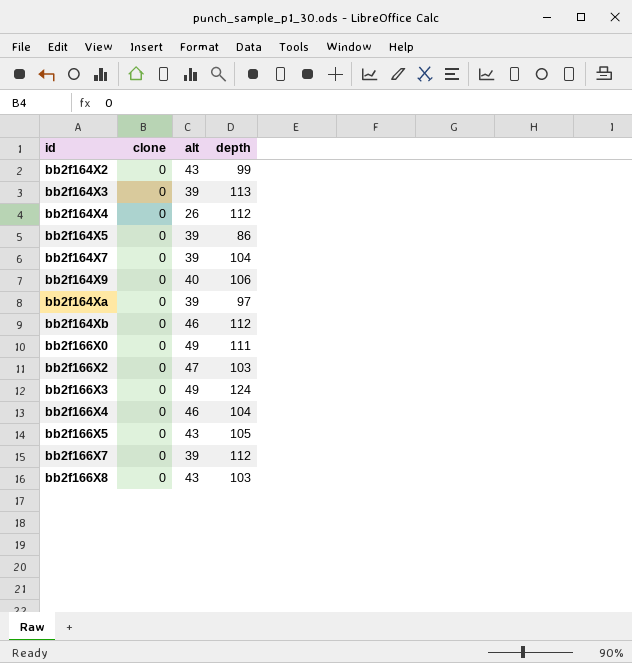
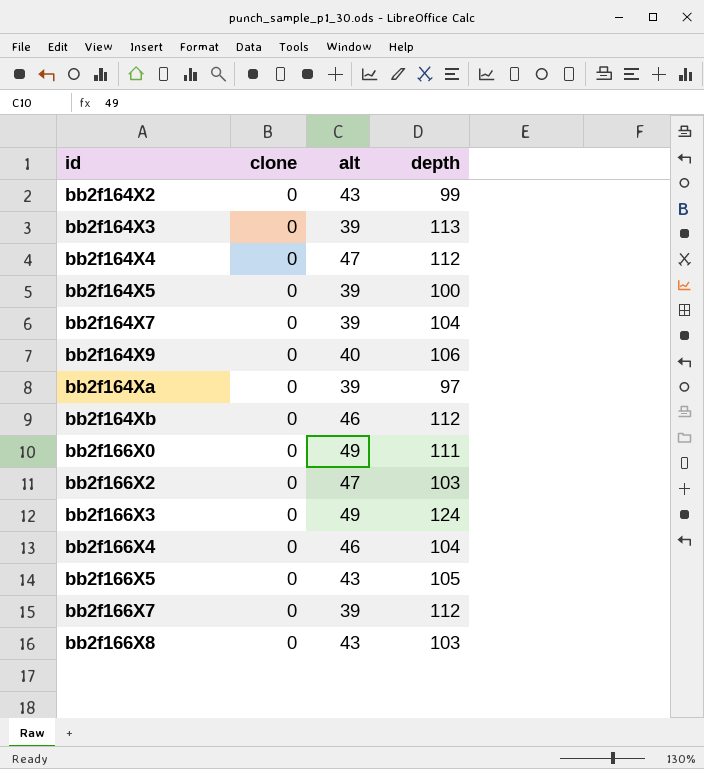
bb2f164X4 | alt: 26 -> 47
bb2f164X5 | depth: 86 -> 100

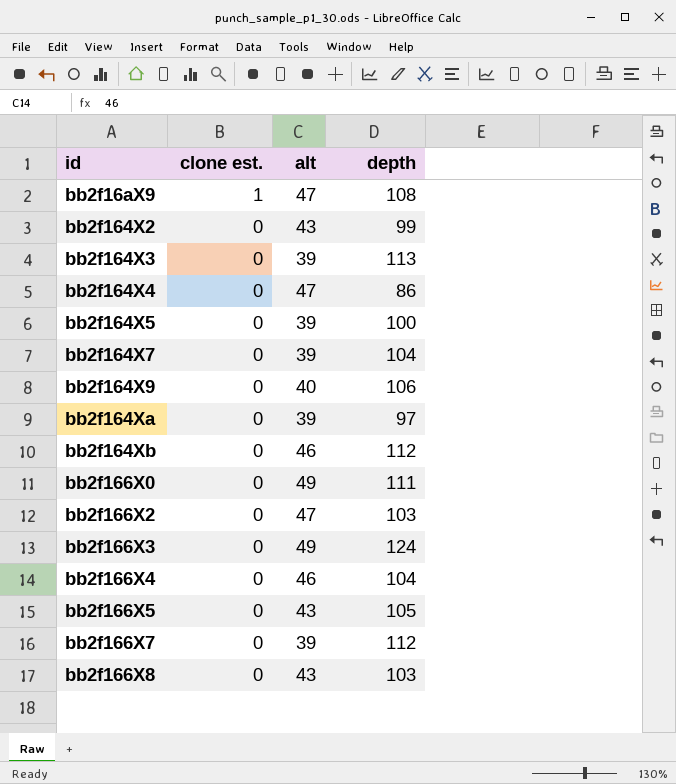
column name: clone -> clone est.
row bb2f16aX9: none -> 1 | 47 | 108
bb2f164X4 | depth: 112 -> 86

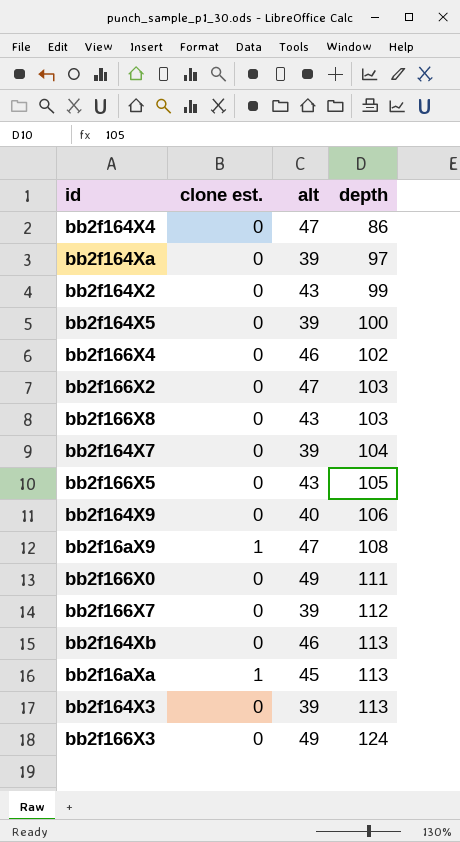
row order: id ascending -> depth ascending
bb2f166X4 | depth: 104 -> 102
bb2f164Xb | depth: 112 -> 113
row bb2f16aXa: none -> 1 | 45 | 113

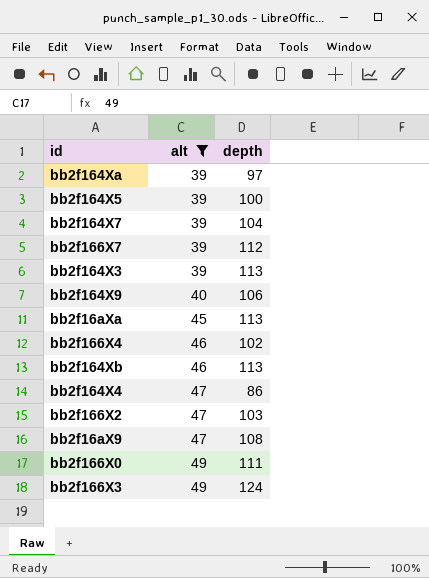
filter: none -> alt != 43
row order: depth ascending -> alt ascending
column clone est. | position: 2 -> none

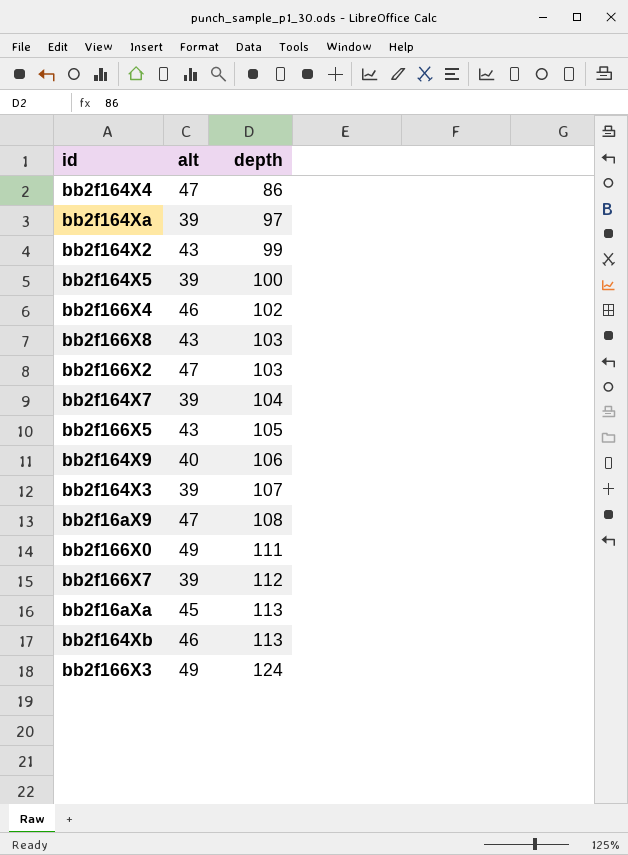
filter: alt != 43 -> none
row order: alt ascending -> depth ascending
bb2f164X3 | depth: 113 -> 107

---

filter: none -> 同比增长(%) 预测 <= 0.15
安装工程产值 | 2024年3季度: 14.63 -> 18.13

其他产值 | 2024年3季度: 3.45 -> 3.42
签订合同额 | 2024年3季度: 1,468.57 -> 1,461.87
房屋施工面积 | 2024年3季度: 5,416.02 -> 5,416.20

--

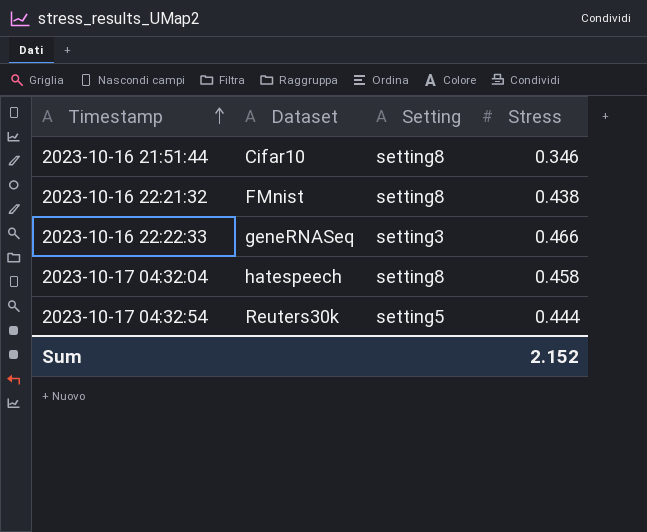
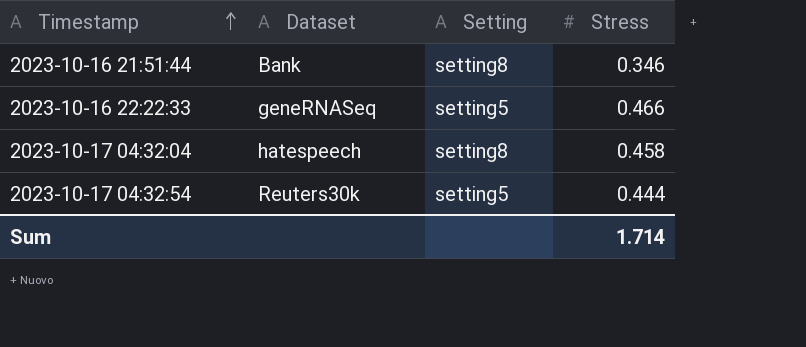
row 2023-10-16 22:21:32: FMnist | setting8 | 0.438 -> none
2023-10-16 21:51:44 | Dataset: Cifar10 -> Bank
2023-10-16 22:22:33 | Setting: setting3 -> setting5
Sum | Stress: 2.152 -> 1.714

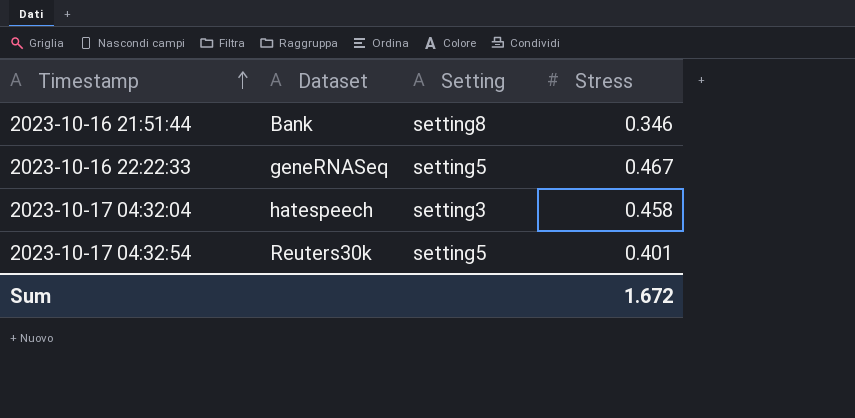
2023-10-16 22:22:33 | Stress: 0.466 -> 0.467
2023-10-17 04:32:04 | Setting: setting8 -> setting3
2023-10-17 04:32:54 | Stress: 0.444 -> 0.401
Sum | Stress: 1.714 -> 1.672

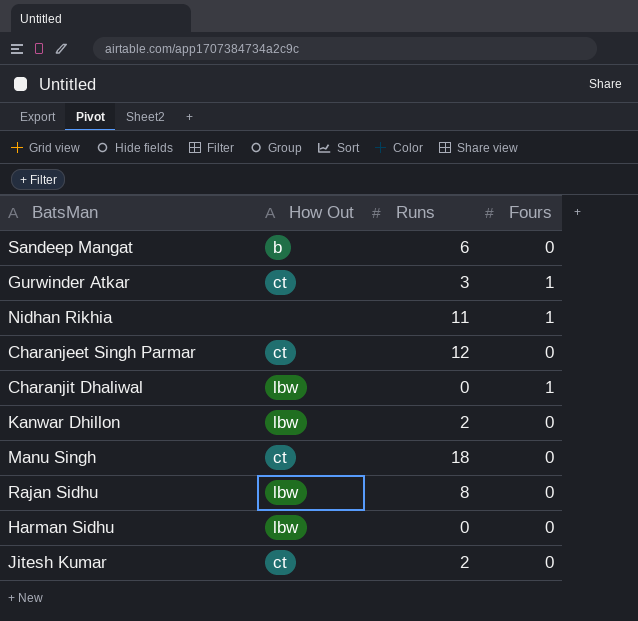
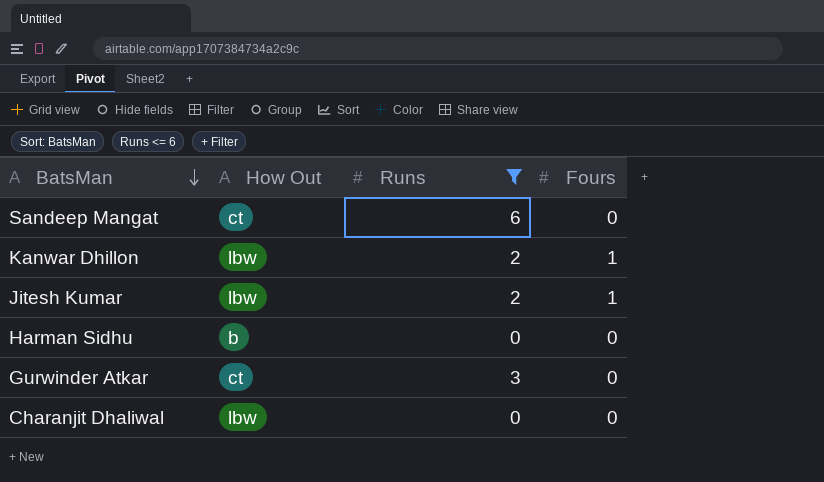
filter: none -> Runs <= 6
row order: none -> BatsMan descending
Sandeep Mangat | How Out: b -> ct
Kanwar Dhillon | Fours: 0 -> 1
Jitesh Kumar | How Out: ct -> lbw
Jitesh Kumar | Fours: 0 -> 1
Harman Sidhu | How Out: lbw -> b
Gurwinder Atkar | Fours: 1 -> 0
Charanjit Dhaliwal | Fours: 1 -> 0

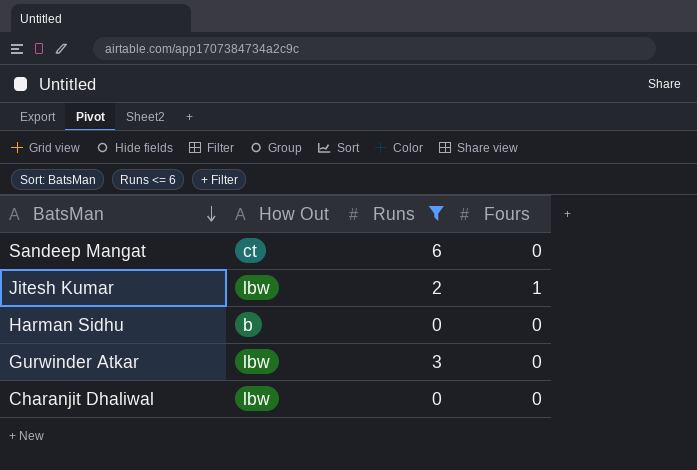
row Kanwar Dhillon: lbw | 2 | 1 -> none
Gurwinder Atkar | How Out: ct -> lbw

TASK:
An exact copy of the lines above between the line holding "row Kanwar Dhillon: lbw | 2 | 1 -> none" and the line holding "Gurwinder Atkar | How Out: ct -> lbw", inclusive, is the whole answer.

FINISHED EXERCISE:
row Kanwar Dhillon: lbw | 2 | 1 -> none
Gurwinder Atkar | How Out: ct -> lbw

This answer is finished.